Monday, 24 January 2011: 2:00 PM
608 (Washington State Convention Center)
The Terra satellite, containing Moderate Resolution Imaging Spectroradiometer (MODIS), was launched in late 1999, and Aqua in 2002, providing 10 years of cloud data, including top properties, fraction, and optical information. We evaluate the MODIS level-three dataset, which contains nearly daily global coverage at one-degree resolution with sub-grid statistics (e.g. standard deviation and histograms), in order to examine the variability of low clouds, including optical depth, effective radius, water path, and cloud fraction at the synoptic, monthly, and longer-term scales in climatological regimes with strong negative radiative forcing due to an abundance of low clouds.
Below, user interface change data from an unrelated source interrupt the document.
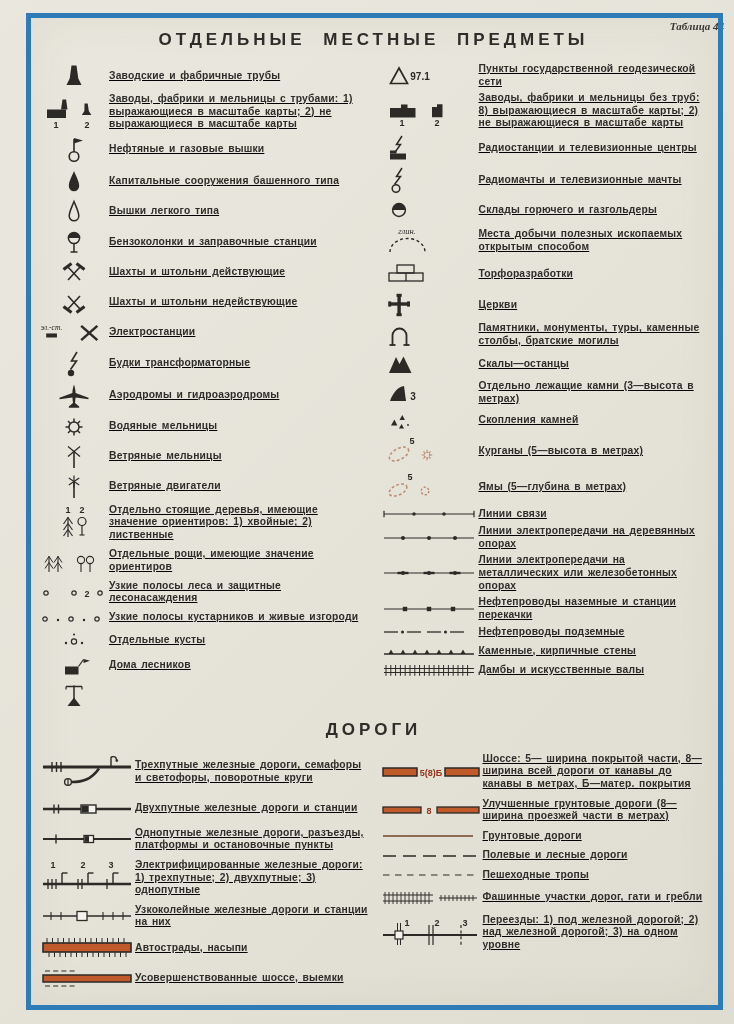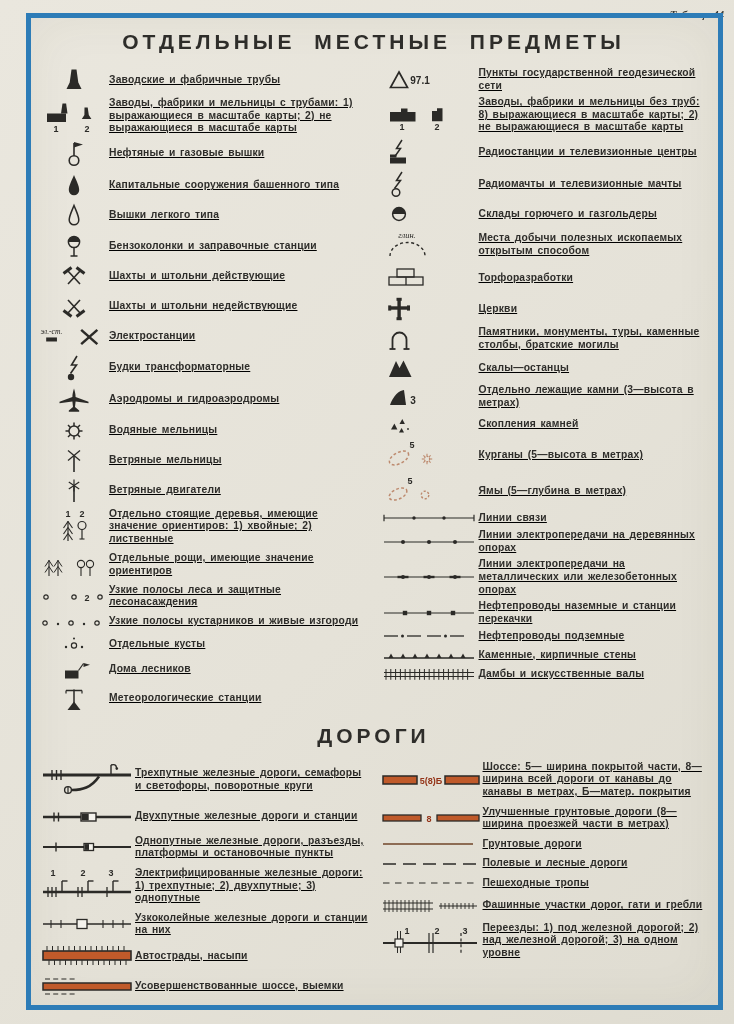"Таблица 44" .page-tag { top: 8px -> 20px }
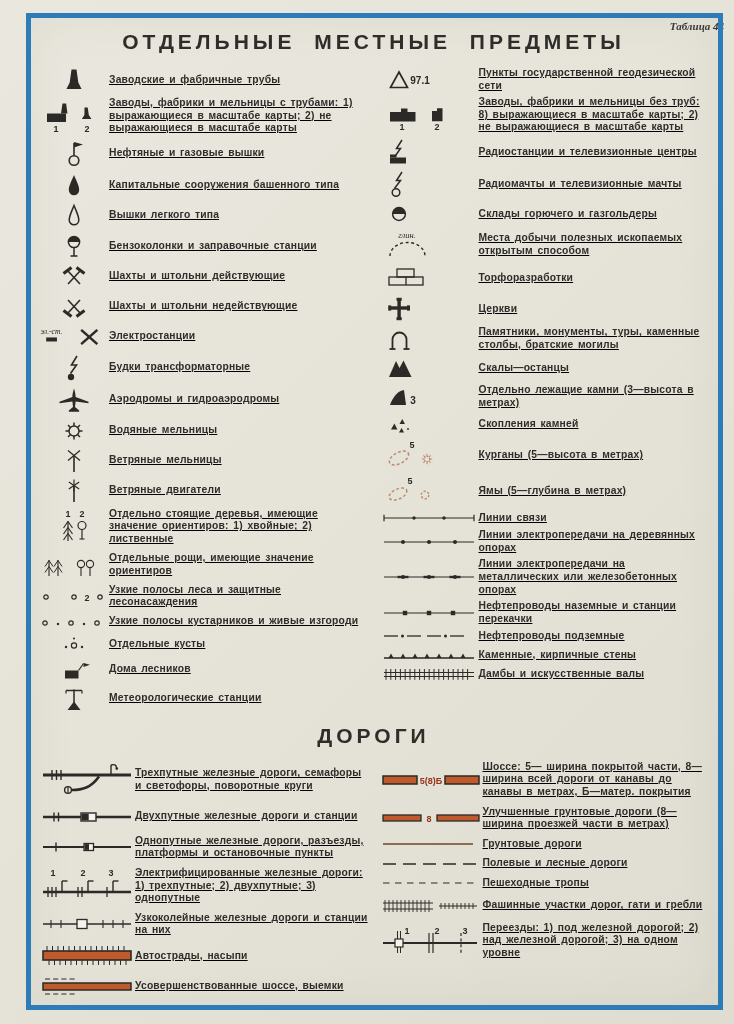"ОТДЕЛЬНЫЕ МЕСТНЫЕ ПРЕДМЕТЫ" .sec-title { font-size: 21px -> 17px }
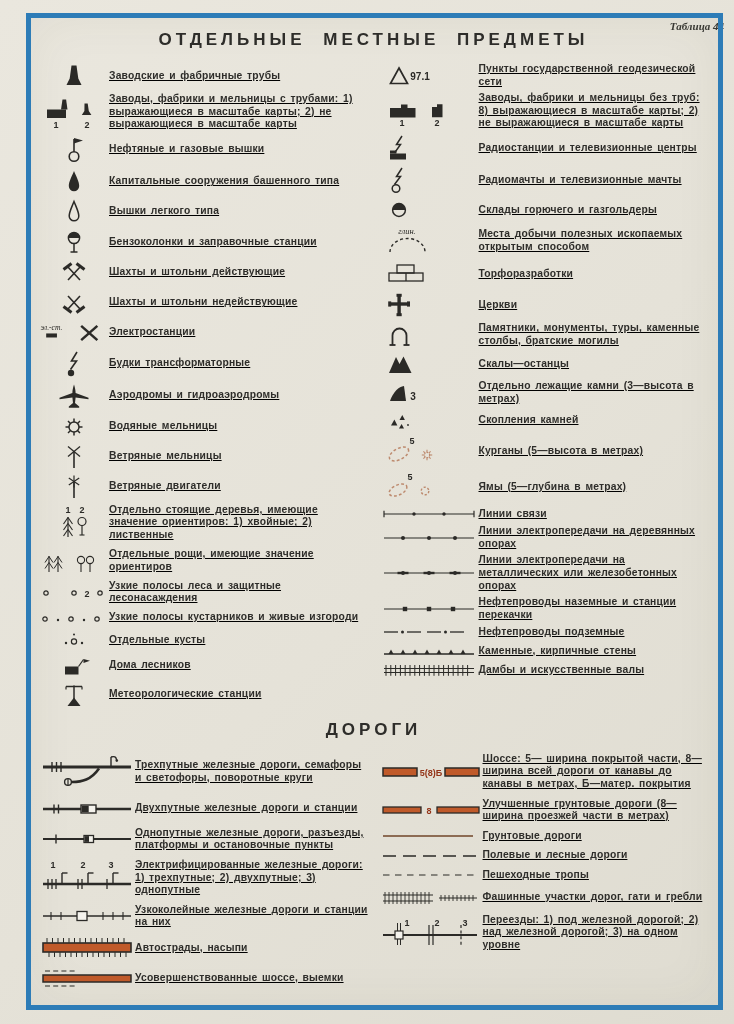"Метеорологические станции" div.lbl { html: <div>Метеорологические станции</div> -> none }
While the length of the data still may inhibit a clear quantification of longer-term trends of low clouds, we assess the interannual variability in the context of variability of the large- (temporal and spatial) scale circulation. We use ECMWF analyses and reanalyses to acquire insight on the short-temporal scale thermodynamics and dynamics, including SSTs, SST gradients, strength of the subtropical highs, wind-stress, and large-scale vertical velocity, and attempt to determine which factors correlate well with low clouds on short versus long temporal scales. We additionally assess our capacity to sample trade-wind regimes with MODIS, which are likely dominated by more scattered patches of clouds at the one-degree latitude-longitude scale. We also quantify the extent to which the local and non-local thermodynamics/dynamics are important to modulating these cloud populations, including any linkages with the stratocumulus regions.